‘We are on the brink of a revolution in treatment. The new concept is astonishingly logical as it is aimed at activating the immune system through switching off suppressive mechanisms against a tumour,’ says the Viennese researcher who was involved in the development of immunotherapy for bronchial carcinoma, which is currently making international headlines. At a November event held by the CCC, Zielinski explained that new immunotherapies no longer only work on tumours long-associated with the immune system: ‘In patients with advanced non-small-cell lung cancer, who had received extensive previous treatment, we have achieved a one-year survival rate of 42%, a two-year survival rate of 24% and a rate of 18% after three years through treatment with the monoclonal antibody Nivolumab.’

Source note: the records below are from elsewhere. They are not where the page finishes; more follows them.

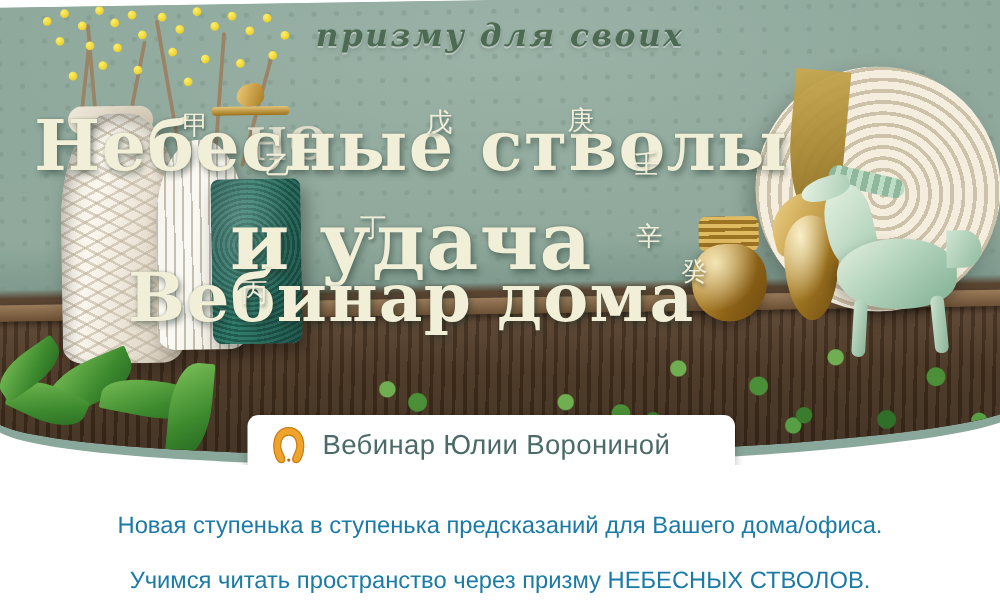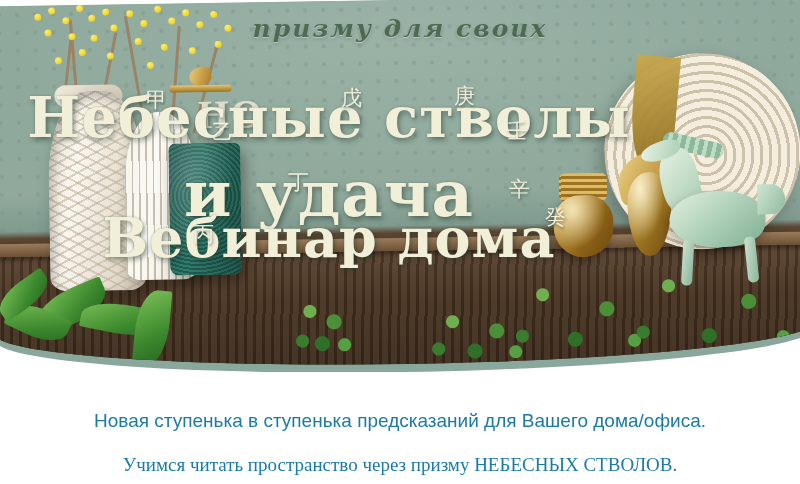"Вебинар Юлии Ворониной" div { html: none -> <div> <span> <svg> <path></path> <circle></circle> </svg> </span> <span>Вебинар Юлии Ворониной</span> </div> }
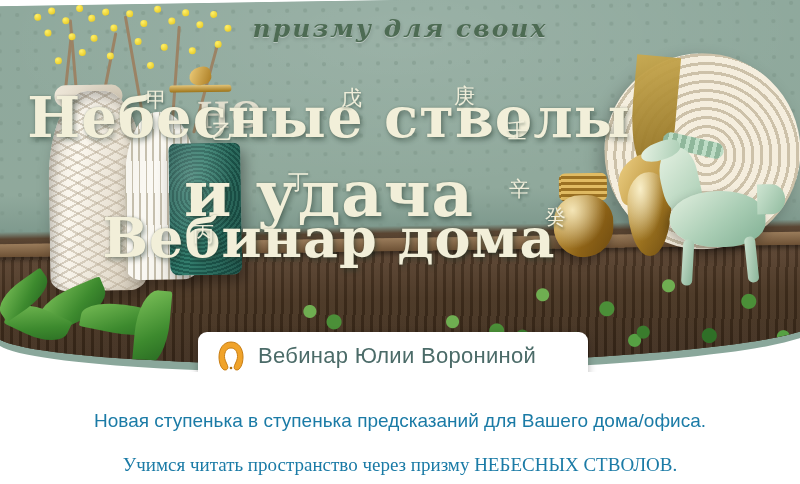"Учимся читать пространство через призму" #sub2 { font-family: Liberation Serif, serif -> none }
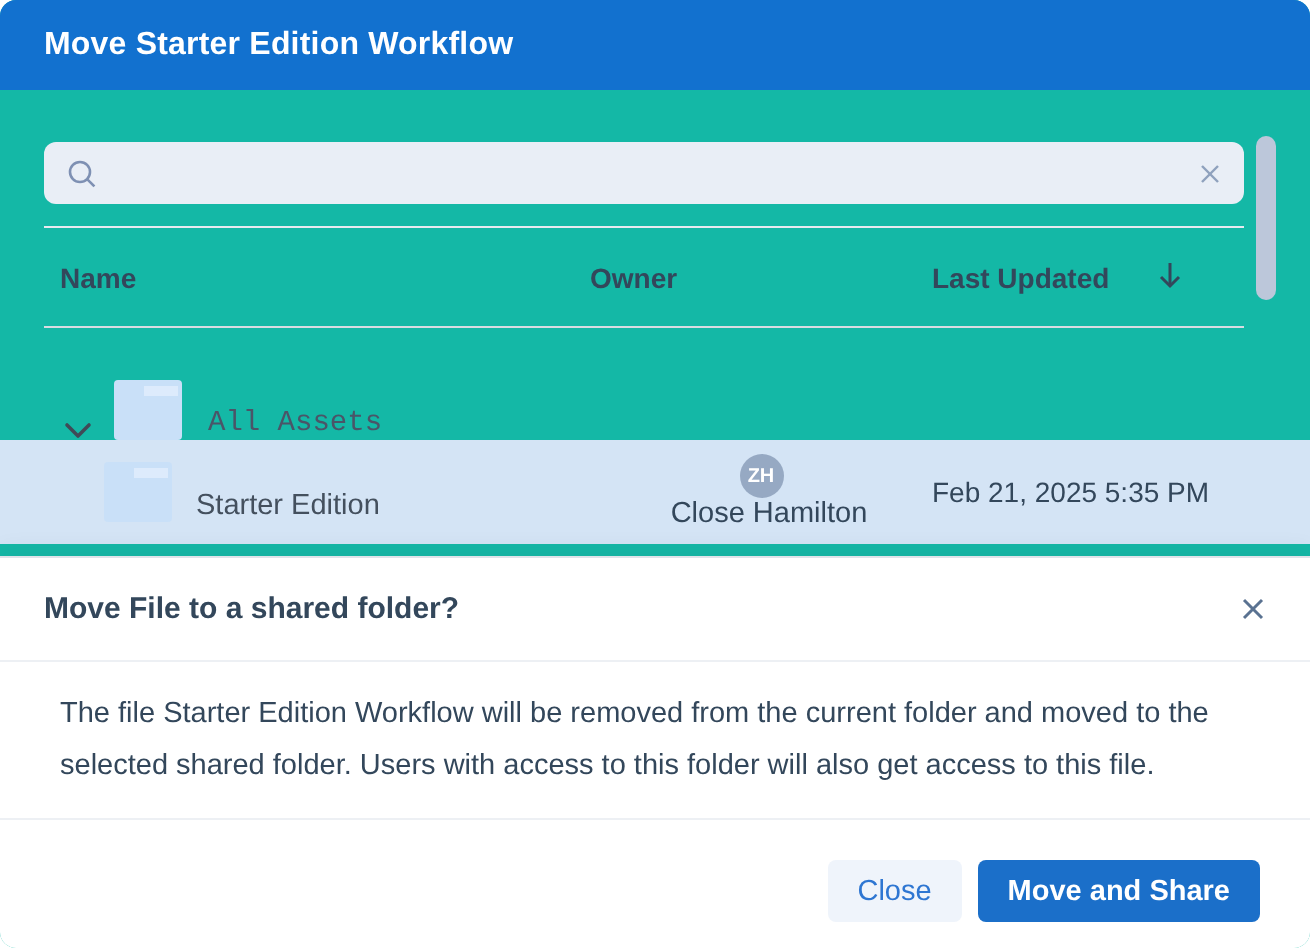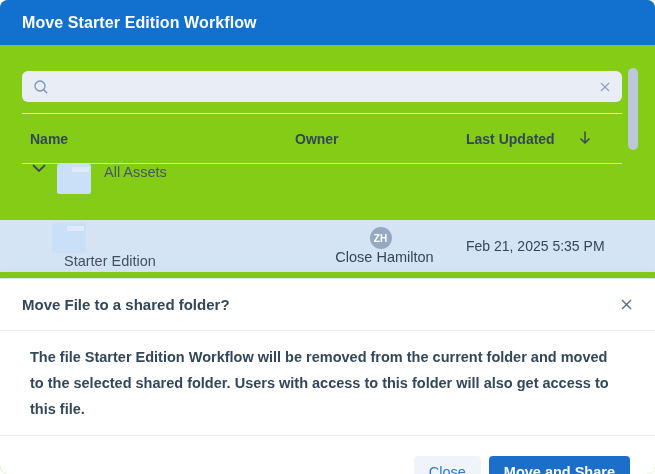"Move Starter Edition Workflow" .dialog { background: #84cc16 -> #14b8a6 }
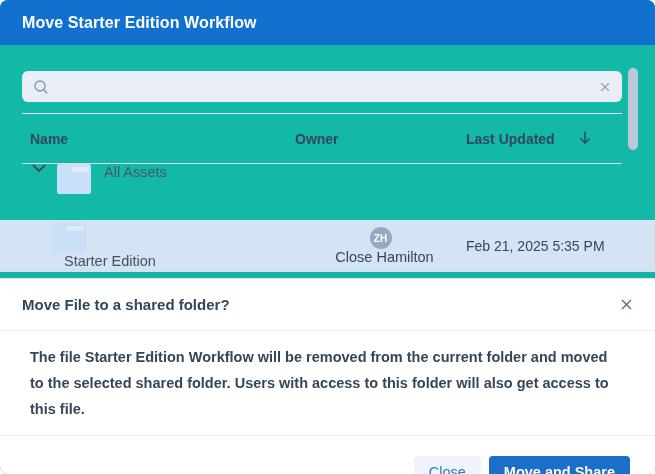"All Assets" .row-parent { align-items: flex-start -> flex-end; font-family: none -> Liberation Mono, monospace }
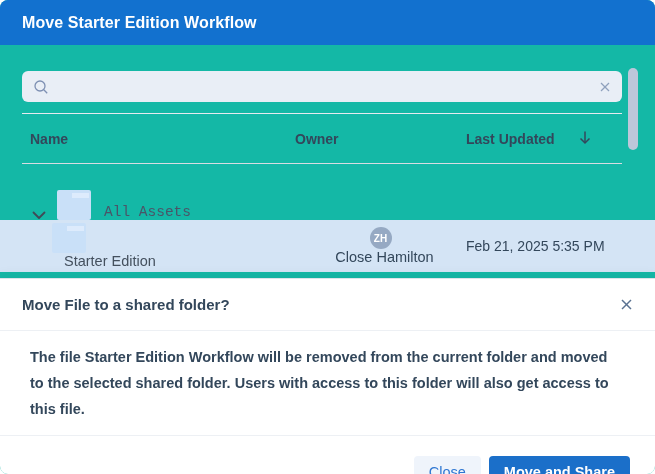"Starter Edition" .cell-name { align-items: flex-start -> flex-end; flex-direction: column -> none }
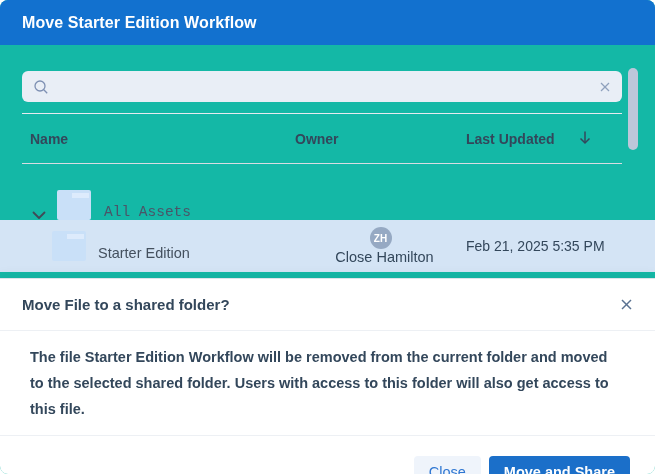"The file Starter Edition Workflow" .confirm-body .msg { font-weight: bold -> none }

At Vienna’s University Clinic for Dermatology the new generation of checkpoint inhibitors (Nivolumab and Pemprolizumab) have recently begun to be used as first line treatments. Various studies, in which the clinic has participated for almost a decade, have confirmed that seven to nine percent of all melanoma patients see a complete remission of their tumours. ‘Many more patients experience at least a lasting remission,’ emphasises melanoma specialist Professor Christoph Höller MD. ‘This is remarkable given the bad prognosis for this disease overall.’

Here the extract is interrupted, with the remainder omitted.